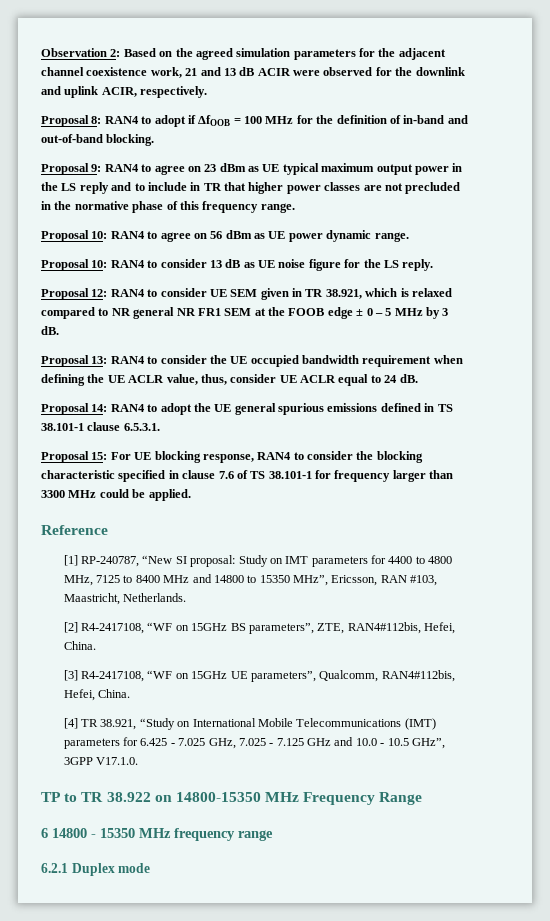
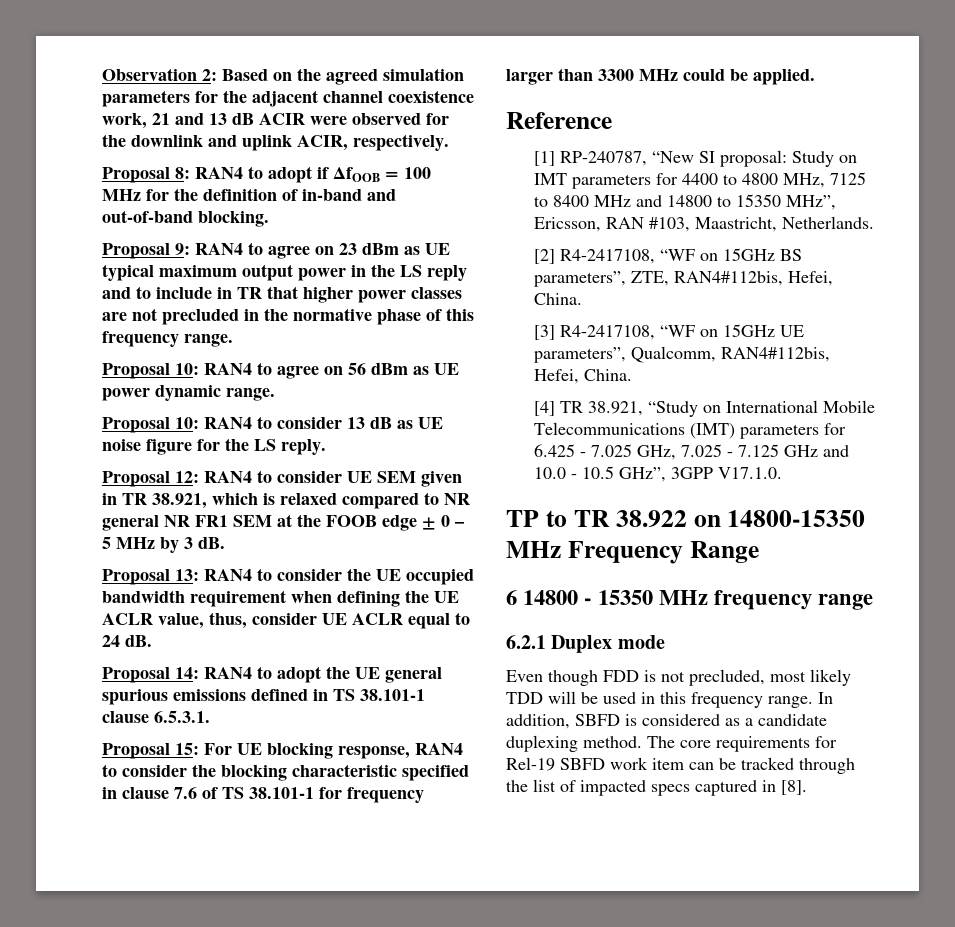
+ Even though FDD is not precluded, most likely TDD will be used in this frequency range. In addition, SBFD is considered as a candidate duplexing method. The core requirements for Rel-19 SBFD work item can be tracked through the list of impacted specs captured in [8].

◆ ◆ ◆ ◆

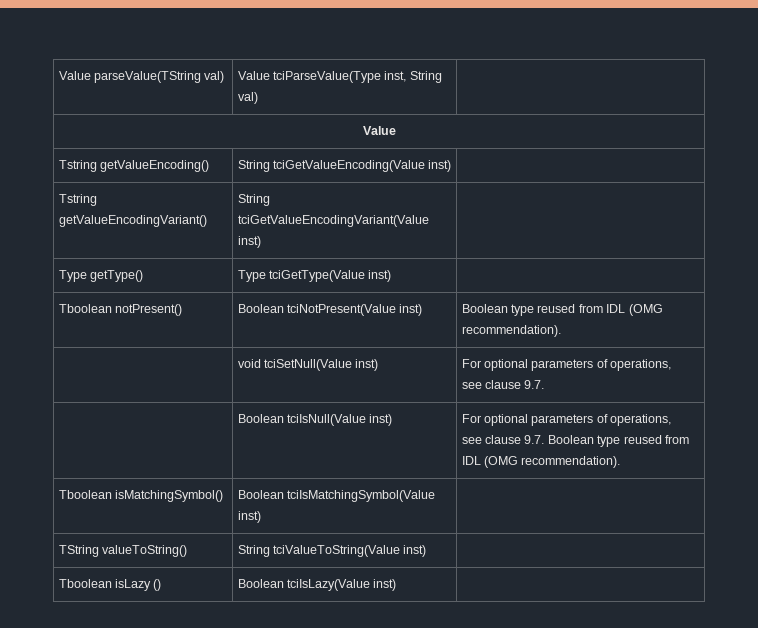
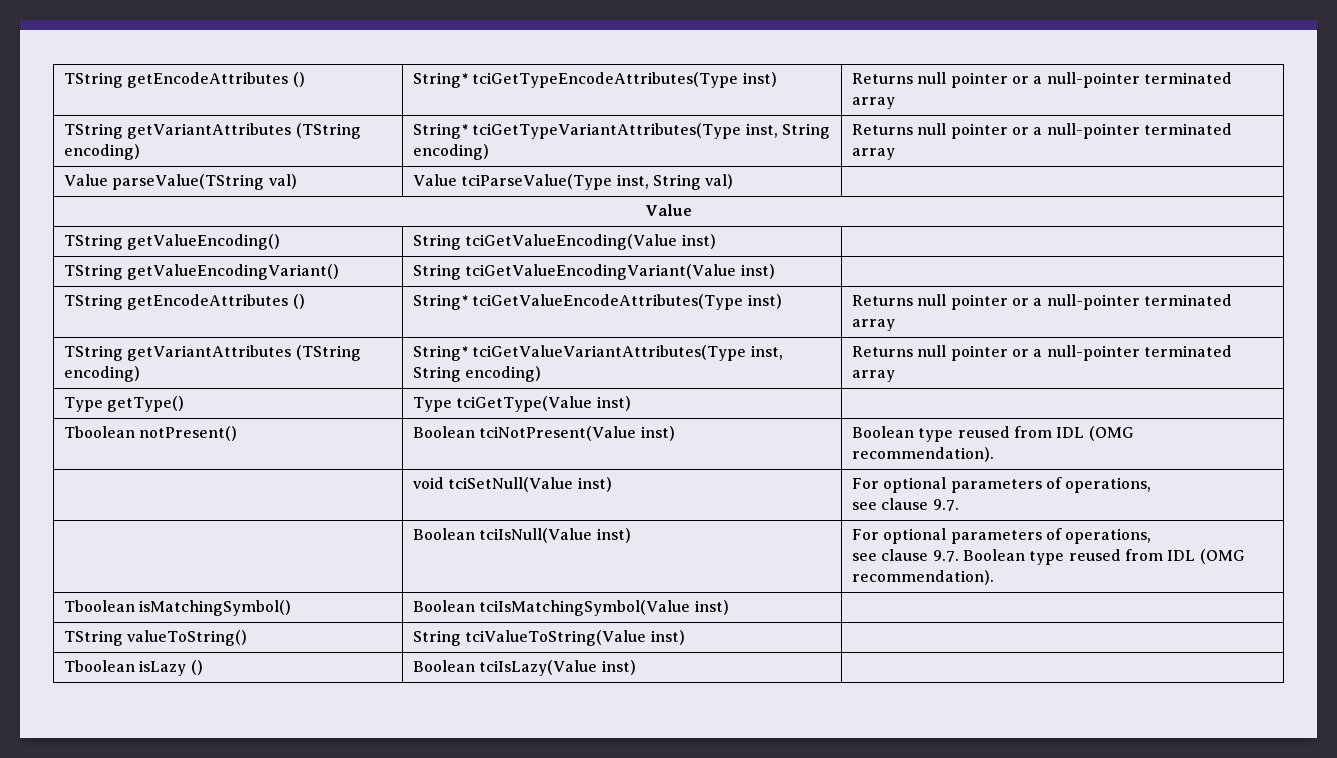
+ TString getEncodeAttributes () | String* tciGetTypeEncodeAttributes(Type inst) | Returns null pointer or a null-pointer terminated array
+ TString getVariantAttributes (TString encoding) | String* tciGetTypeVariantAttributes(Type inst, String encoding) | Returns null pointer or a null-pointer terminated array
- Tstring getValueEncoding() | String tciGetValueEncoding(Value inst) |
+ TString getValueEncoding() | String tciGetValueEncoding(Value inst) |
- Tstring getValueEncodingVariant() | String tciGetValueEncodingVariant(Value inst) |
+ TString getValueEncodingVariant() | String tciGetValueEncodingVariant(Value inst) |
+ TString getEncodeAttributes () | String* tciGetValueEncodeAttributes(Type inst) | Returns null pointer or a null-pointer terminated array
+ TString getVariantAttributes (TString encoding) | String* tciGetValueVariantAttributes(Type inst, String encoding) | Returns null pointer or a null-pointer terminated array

◆ ◆ ◆ ◆

_INSTRUCTIONS TO FOLLOW_: Please give back exactly the lines of this listing beginning at the line with "- Tstring getValueEncoding()" and ending with the line with "tciGetValueVariantAttributes(Type inst, String", both included, and nothing else.

_TASK RESPONSE_:
- Tstring getValueEncoding() | String tciGetValueEncoding(Value inst) |
+ TString getValueEncoding() | String tciGetValueEncoding(Value inst) |
- Tstring getValueEncodingVariant() | String tciGetValueEncodingVariant(Value inst) |
+ TString getValueEncodingVariant() | String tciGetValueEncodingVariant(Value inst) |
+ TString getEncodeAttributes () | String* tciGetValueEncodeAttributes(Type inst) | Returns null pointer or a null-pointer terminated array
+ TString getVariantAttributes (TString encoding) | String* tciGetValueVariantAttributes(Type inst, String encoding) | Returns null pointer or a null-pointer terminated array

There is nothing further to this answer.